El 8 de diciembre de 1982, Gabriel García Márquez abrió su discurso del Nobel recordando a Pigafetta, el navegante florentino que al pasar por América escribió “una crónica rigurosa que, sin embargo, parece una aventura de la imaginación”.
García Márquez recordó también que en los cronistas de Indias ya se vislumbraban los “gérmenes” de lo que él llama “nuestras novelas”, es decir, las del ya viejo boom.
No deja de ser curioso que esos mismos viajeros del siglo XVI sean invocados también como remotos precedentes de la crónica periodística, un género que entró en la modernidad con los escritores del XIX (Martí, Darío) y en la posmodernidad de la mano de autores (Rodolfo Walsh, el propio García Márquez) que en los años cincuenta se adelantaron al nuevo periodismo estadounidense de los sesenta.
Esa es la genealogía que, sucintamente, trazan tanto Darío Jaramillo en el prólogo a su Antología de crónica latinoamericana actual como Jorge Carrión en el suyo para Mejor que ficción. La selección preparada por Jaramillo incluye 53 crónicas y, además, ocho textos teóricos que dan cuenta de uno de los deportes favoritos del cronista (o su condena): definir continuamente su oficio. Entre esas definiciones destaca una ya clásica de Juan Villoro: si el ensayo es un centauro, la crónica es un ornitorrinco construido con la capacidad narrativa de la novela, los datos del reportaje, el sentido dramático del cuento, la argumentación del ensayo y la primera persona de la autobiografía.

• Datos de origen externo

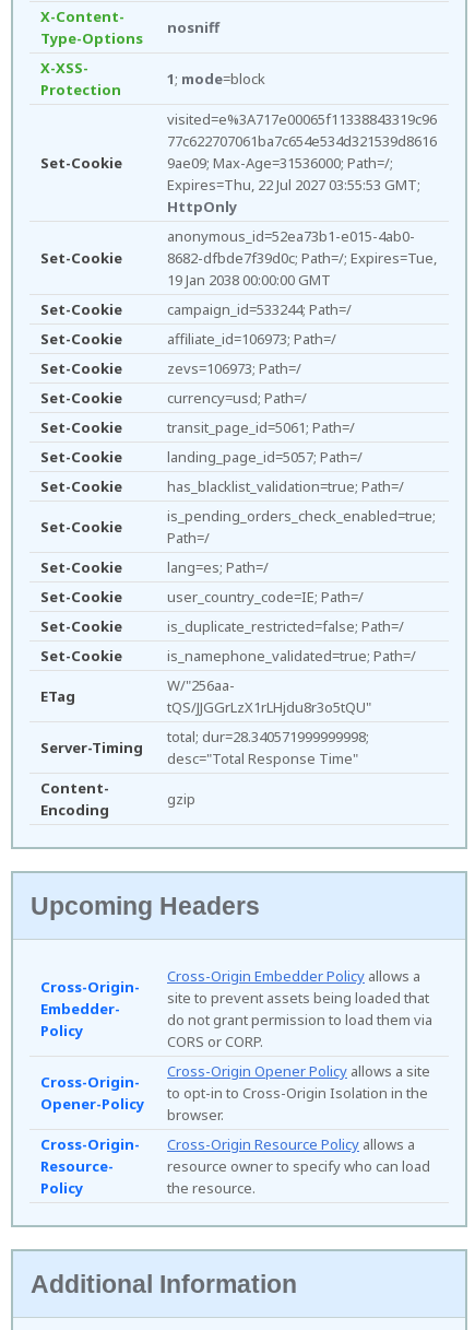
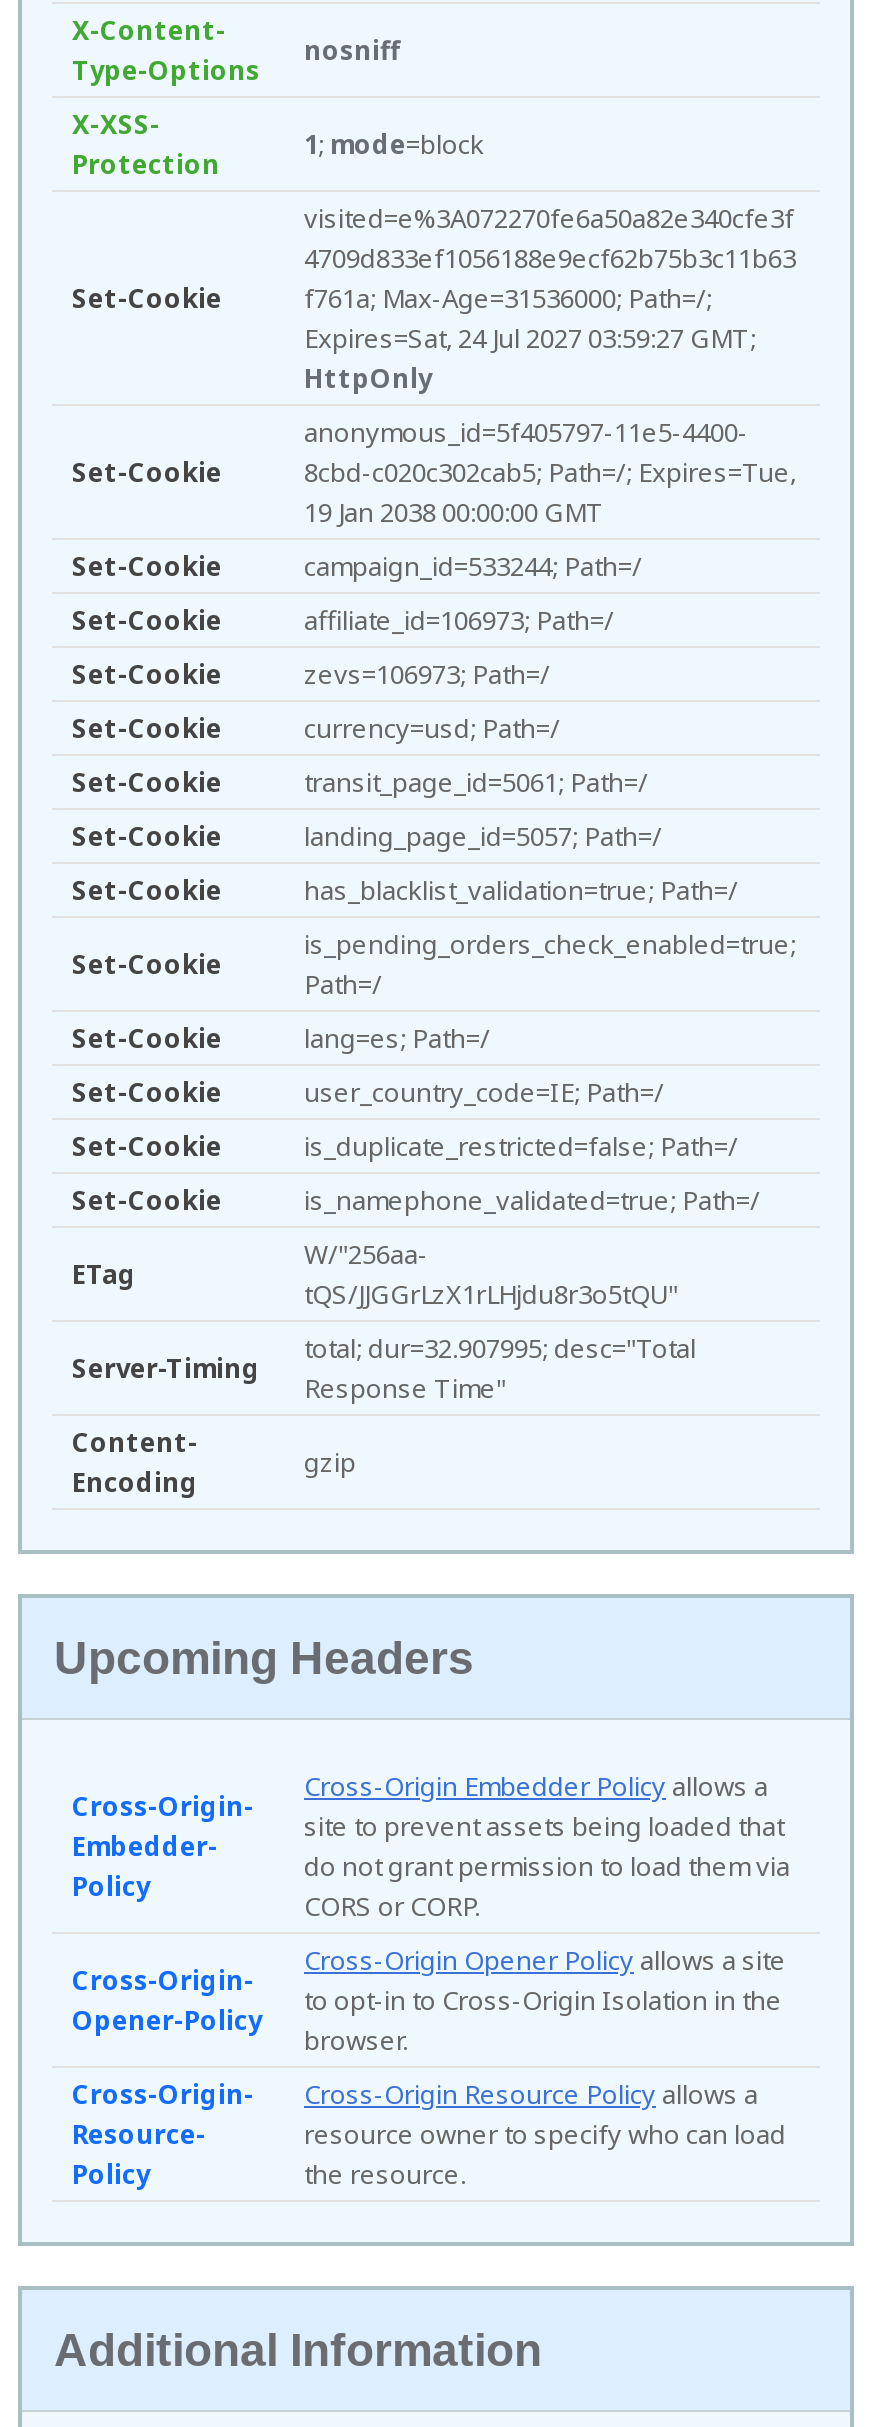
[167,110,437,195] visited=e%3A717e00065f11338843319c96 | 77c622707061ba7c654e534d321539d8616 | 9ae09; Max-Age=31536000; Path=/; | Expires=Thu, 22 Jul 2027 03:55:53 GMT; -> [304,201,796,357] visited=e%3A072270fe6a50a82e340cfe3f | 4709d833ef1056188e9ecf62b75b3c11b63 | f761a; Max-Age=31536000; Path=/; | Expires=Sat, 24 Jul 2027 03:59:27 GMT;
[167,227,437,268] anonymous_id=52ea73b1-e015-4ab0- | 8682-dfbde7f39d0c; Path=/; Expires=Tue, -> [304,415,796,491] anonymous_id=5f405797-11e5-4400- | 8cbd-c020c302cab5; Path=/; Expires=Tue,
[167,727,369,769] total; dur=28.340571999999998; | desc="Total Response Time" -> [304,1331,696,1407] total; dur=32.907995; desc="Total | Response Time"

Villoro, mexicano, ocupa un lugar preferente en el “santoral” —el término es suyo— de Jaramillo junto al chileno Pedro Lemebel, el colombiano Alberto Salcedo Ramos, el peruano Julio Villanueva Chang y los argentinos Leila Guerriero y Martín Caparrós, para el que “la magia de una buena crónica consiste en conseguir que un lector se interese en una cuestión que, en principio, no le interesa en lo más mínimo”.
En las páginas de la Antología esa cuestión puede ser Bob Dylan, un mago manco, uruguayos que se llaman Hitler, una cárcel mixta en Colombia o un local de intercambio de parejas en Barcelona. No inventar lo sorprendente sino descubrirlo, dice Salcedo Ramos. De lo real maravilloso a lo maravilloso real.
Como Darío Jaramillo, Jorge Carrión reconoce lo injusto de toda antología. Su prólogo —que también cita el ornitorrinco de Villoro— es un ensayo muy bien trabado que trata de mitigar la injusticia con 30 páginas de apéndice en forma de Diccionario abreviado de cronistas hispanoamericanos.
Su selección (21 textos) comparte muchos nombres con la de Jaramillo (el santoral, Cristian Alarcón, Gabriela Wiener o Fabrizio Mejía Madrid, que acaba de publicar Días contados en Debate) y añade con acierto al puertorriqueño Edgardo Rodríguez Juliá (en las dos se echa de menos a Sergio González Rodríguez). Además, incluye autores españoles. Eso sí, tímidamente: Jordi Costa y Guillem Martínez.
Usar el criterio lingüístico y no el geográfico tiene todo el sentido, pero produce su propio centauro: un panorama cabal de la crónica escrita en América que no tiene su equivalente en el caso de la escrita en España pese a que se reconozca singularmente la importancia de un libro como Raval (Anagrama, 2000), firmado por Arcadi Espada, de la misma generación de Caparrós, Lemebel y Villoro. Lo pretenda o no, toda antología tiene algo de propuesta canónica: imposible no reparar en las ausencias.
Como propuesta de lectura, no obstante, las dos selecciones son una buena entrada a un género al que solo la perezosa identificación entre narrativa y ficción se atrevería a llamar menor.